Exercise details – The lines below may contain the word "ANALYTICS". Please count those that do and give the number alone.

____________________

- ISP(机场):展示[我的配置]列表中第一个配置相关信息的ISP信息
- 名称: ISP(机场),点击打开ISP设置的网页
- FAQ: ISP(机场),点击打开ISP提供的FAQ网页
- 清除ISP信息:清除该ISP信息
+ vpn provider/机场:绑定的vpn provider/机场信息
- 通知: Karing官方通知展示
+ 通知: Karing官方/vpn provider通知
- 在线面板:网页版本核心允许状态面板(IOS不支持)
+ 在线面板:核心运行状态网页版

____________________

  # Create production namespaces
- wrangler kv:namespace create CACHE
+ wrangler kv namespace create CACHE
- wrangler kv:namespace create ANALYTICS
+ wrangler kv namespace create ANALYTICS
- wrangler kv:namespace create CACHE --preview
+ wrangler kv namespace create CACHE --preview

____________________

Task solution – 2